What’s a ‘portmanteau’?

Reading time: Less than 1 minute

Increase your vocabulary and you’ll make your writing much more precise. That’s why I provide a word of the week. Today’s word: portmanteau…

When I recently read the word portmanteau, I mistakenly thought of a porte cochère. The latter term refers to a covered entrance large enough for vehicles to pass through, typically opening into a courtyard.

No wonder the sentence in Susan Orlean’s very fine non-fiction The Library Book made little sense to me. Here is how she used the word:

The History Department is a bit of a portmanteau; it encompasses all of the library’s history materials, as well as the very popular Genealogy Department, and the library’s map collection, one of the five largest in the United States.

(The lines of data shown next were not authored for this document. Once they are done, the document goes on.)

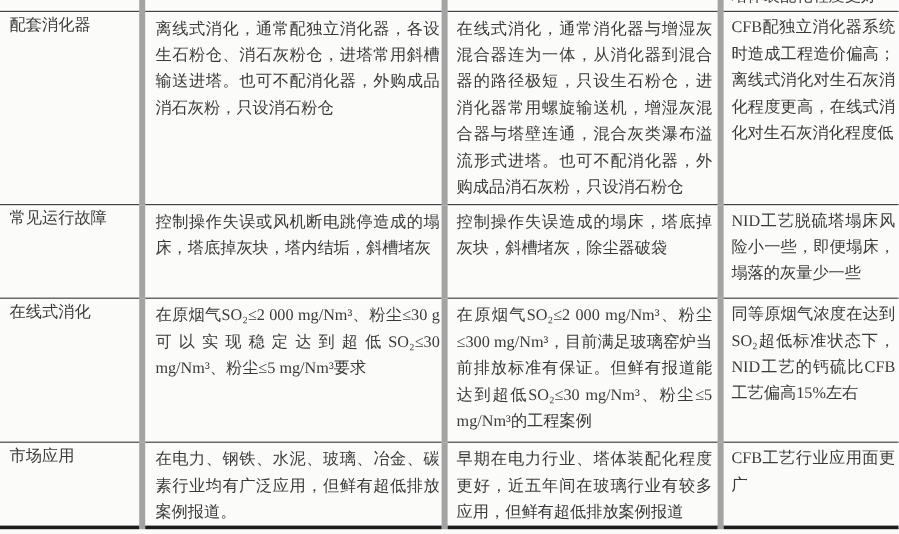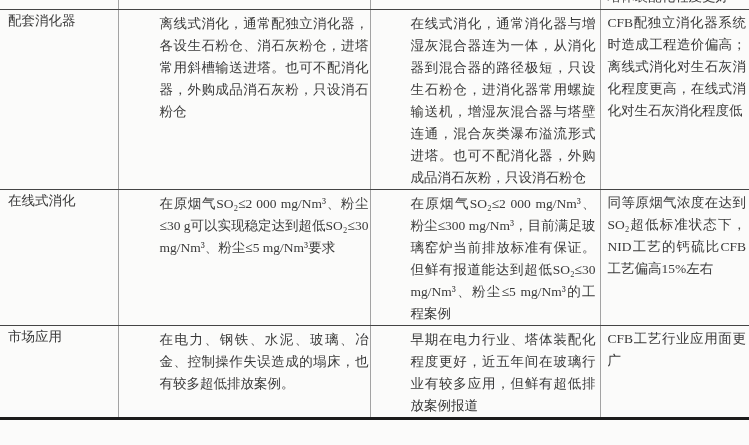"配套消化器" .tbl td { border-right: 1px solid #a3a3a3 -> 5px solid #a3a3a3 }
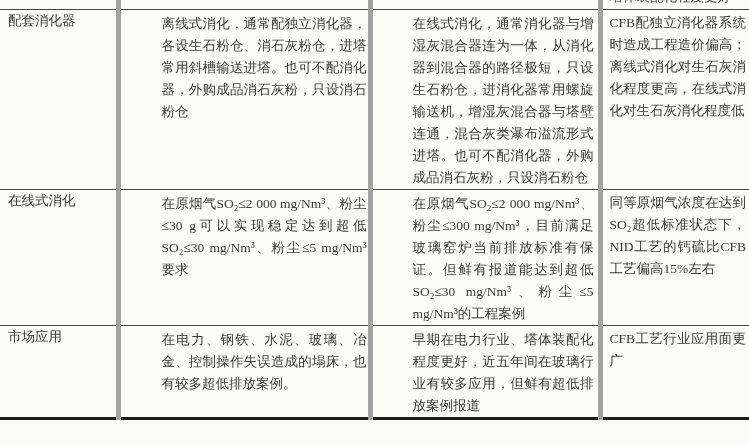"离线式消化，通常配独立消化器，各设生石粉仓、消石灰粉仓，进塔常用斜槽输送进塔。也" .body-cell .t { margin-left: 32px -> none }
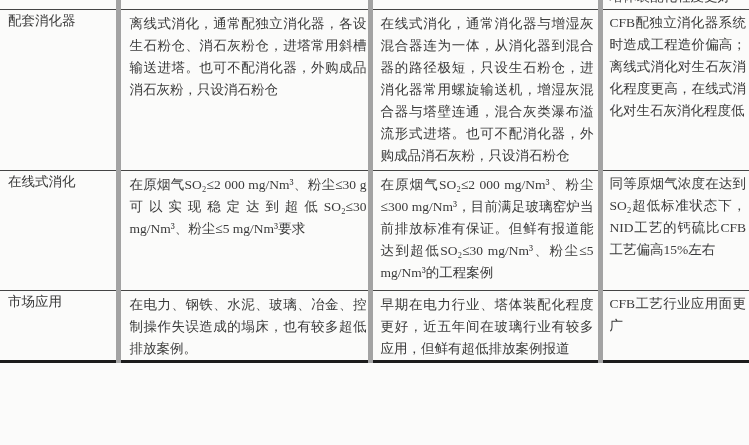"常见运行故障" tr.r2 { html: none -> <tr> <td> <div>常见运行故障</div> </td> <td> <div>控制操作失误或风机断电跳停造成的塌床，塔底掉灰块，塔内结垢，斜槽堵灰</div> </td> <td> <div>控制操作失误造成的塌床，塔底掉灰块，斜槽堵灰，除尘器破袋</div> </td> <td> <div>NID工艺脱硫塔塌床风险小一些，即便塌床，塌落的灰量少一些</div> </td> </tr> }
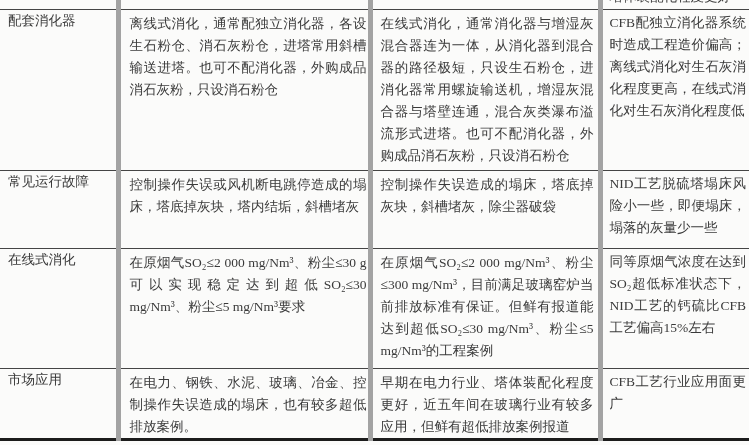"在电力、钢铁、水泥、玻璃、冶金、控制操作失误造成的塌床，也有较多超低排放案例。" div.t { text: 控制操作失误造成的塌床，也有较多超低排放案例 -> 碳素行业均有广泛应用，但鲜有超低排放案例报道 }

I was puzzled enough that I stopped to look up the word in the dictionary. There, I learned that it referred to a large trunk or suitcase, typically made of stiff leather and opening into two equal parts. (See photo at the top of this post.)

But here’s the interesting point about the etymology of the word. The original term dates back to the 1580s, and comes from the Middle French portemanteau meaning “traveling bag.” It comes from from porte, imperative of porter “to carry” and manteau, meaning “cloak”.

But the word took on a larger, more metaphorical meaning in 1882, when  “Lewis Carroll” used it to describe the sort of words he invented for his poem “Jabberwocky,” on notion of “two meanings packed up into one word.”

An earlier version of this post first appeared on my blog on Feb. 6/19.